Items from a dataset
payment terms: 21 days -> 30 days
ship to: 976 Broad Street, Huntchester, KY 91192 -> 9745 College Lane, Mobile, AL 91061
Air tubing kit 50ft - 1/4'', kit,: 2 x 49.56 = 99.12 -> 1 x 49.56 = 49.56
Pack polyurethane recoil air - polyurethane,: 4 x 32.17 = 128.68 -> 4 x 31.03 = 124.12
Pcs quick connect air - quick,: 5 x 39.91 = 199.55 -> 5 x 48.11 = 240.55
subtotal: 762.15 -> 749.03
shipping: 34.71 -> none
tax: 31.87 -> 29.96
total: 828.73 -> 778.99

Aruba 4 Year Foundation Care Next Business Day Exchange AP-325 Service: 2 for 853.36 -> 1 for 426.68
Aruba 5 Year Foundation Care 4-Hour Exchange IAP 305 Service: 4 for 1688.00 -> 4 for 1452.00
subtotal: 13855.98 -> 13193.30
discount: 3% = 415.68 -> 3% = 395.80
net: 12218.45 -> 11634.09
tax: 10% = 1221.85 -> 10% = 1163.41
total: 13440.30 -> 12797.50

...

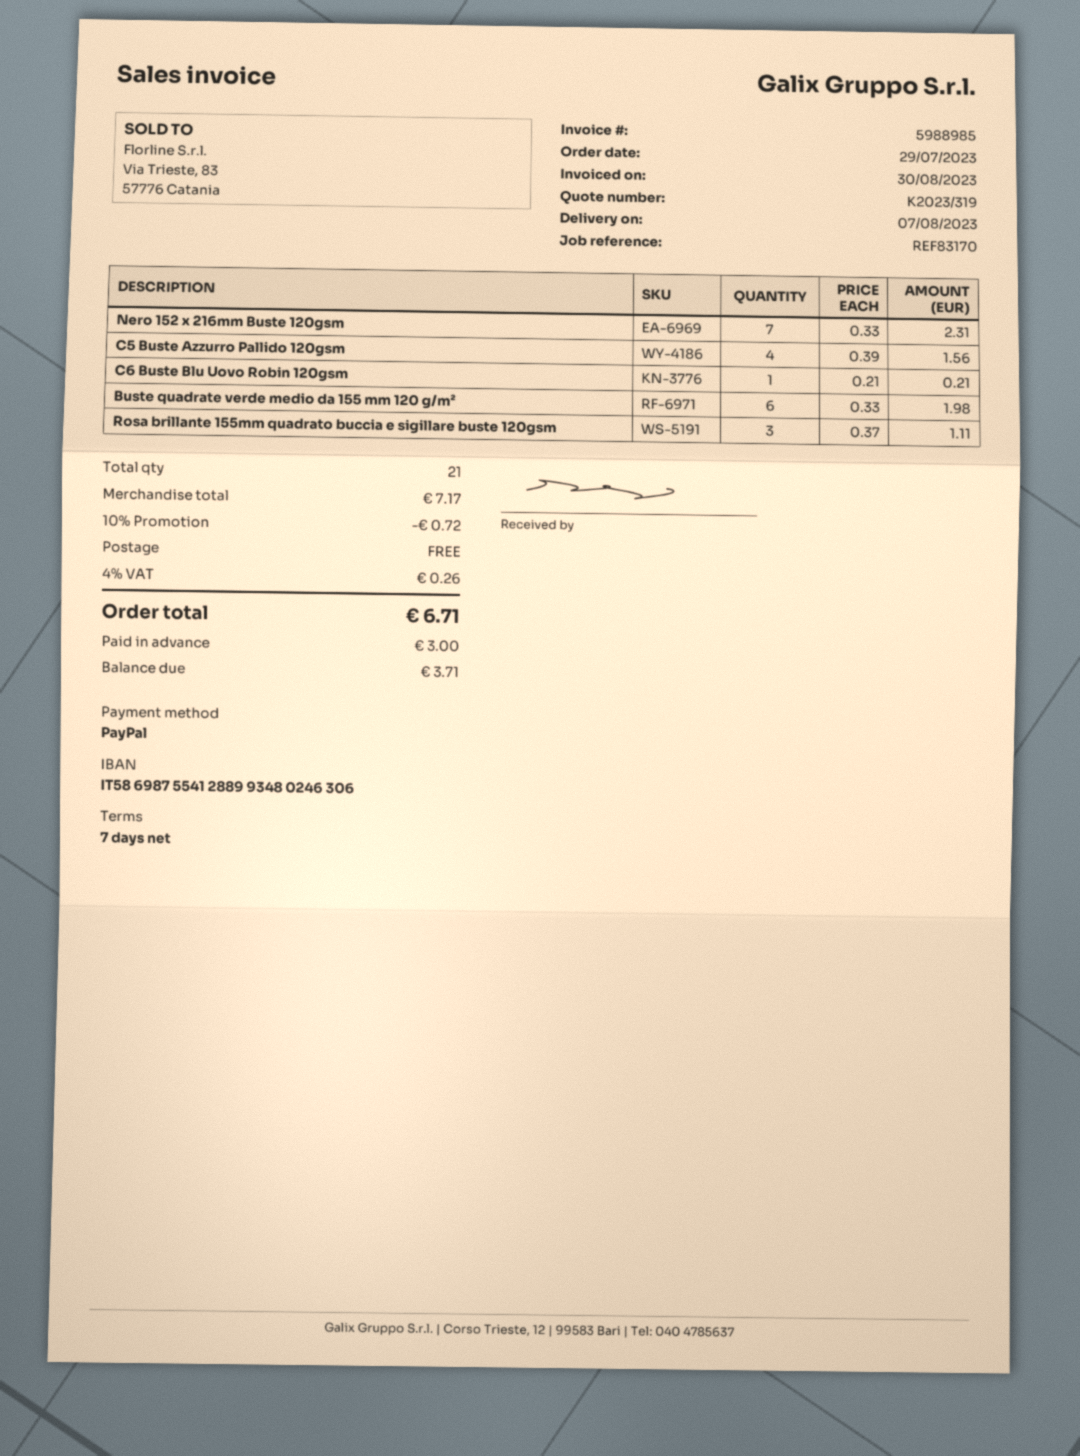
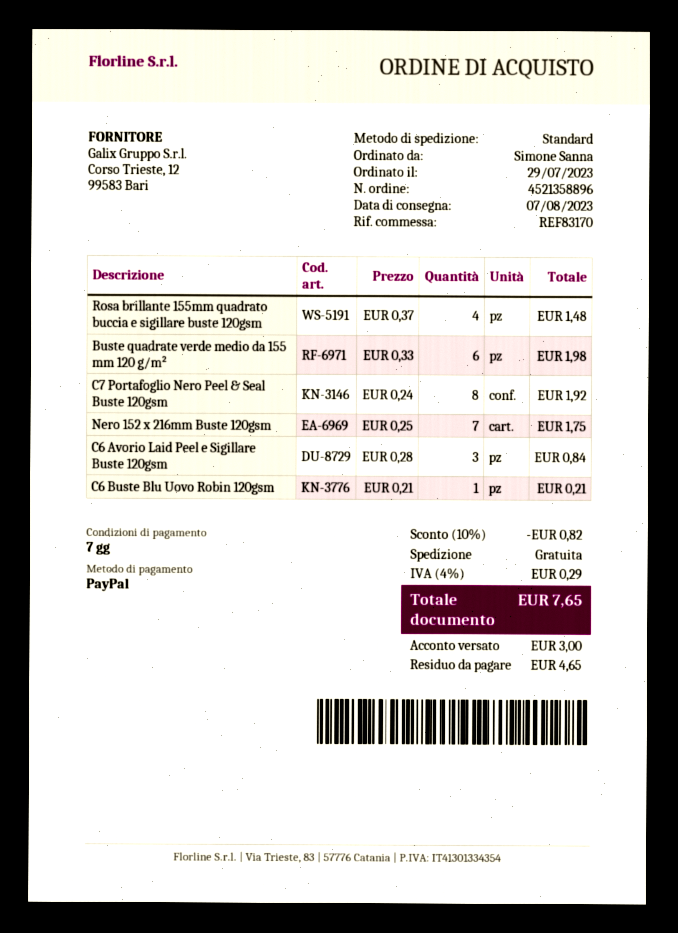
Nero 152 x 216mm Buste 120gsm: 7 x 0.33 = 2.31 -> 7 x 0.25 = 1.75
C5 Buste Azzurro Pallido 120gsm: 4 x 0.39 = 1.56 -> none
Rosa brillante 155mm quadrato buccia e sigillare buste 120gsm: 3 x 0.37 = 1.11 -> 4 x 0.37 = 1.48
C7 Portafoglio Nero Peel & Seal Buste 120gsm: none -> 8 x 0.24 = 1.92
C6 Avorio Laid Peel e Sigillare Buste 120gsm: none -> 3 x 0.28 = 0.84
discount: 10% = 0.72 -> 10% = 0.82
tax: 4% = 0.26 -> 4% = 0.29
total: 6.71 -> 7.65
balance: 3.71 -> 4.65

* * *

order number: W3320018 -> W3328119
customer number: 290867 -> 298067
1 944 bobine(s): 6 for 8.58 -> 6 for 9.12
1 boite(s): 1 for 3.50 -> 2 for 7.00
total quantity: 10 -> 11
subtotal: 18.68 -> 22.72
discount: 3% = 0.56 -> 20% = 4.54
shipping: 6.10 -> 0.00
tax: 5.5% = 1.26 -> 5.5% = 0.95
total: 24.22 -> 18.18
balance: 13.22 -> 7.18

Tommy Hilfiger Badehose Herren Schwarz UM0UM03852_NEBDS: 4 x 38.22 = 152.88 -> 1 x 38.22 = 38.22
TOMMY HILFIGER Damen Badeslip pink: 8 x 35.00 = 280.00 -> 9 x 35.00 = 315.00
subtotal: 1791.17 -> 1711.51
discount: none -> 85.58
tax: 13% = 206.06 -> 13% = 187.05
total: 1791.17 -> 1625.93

Required action
Every line above with the string "shipping" in it needs to be copied.

Exercise output
shipping: 34.71 -> none
shipping: 6.10 -> 0.00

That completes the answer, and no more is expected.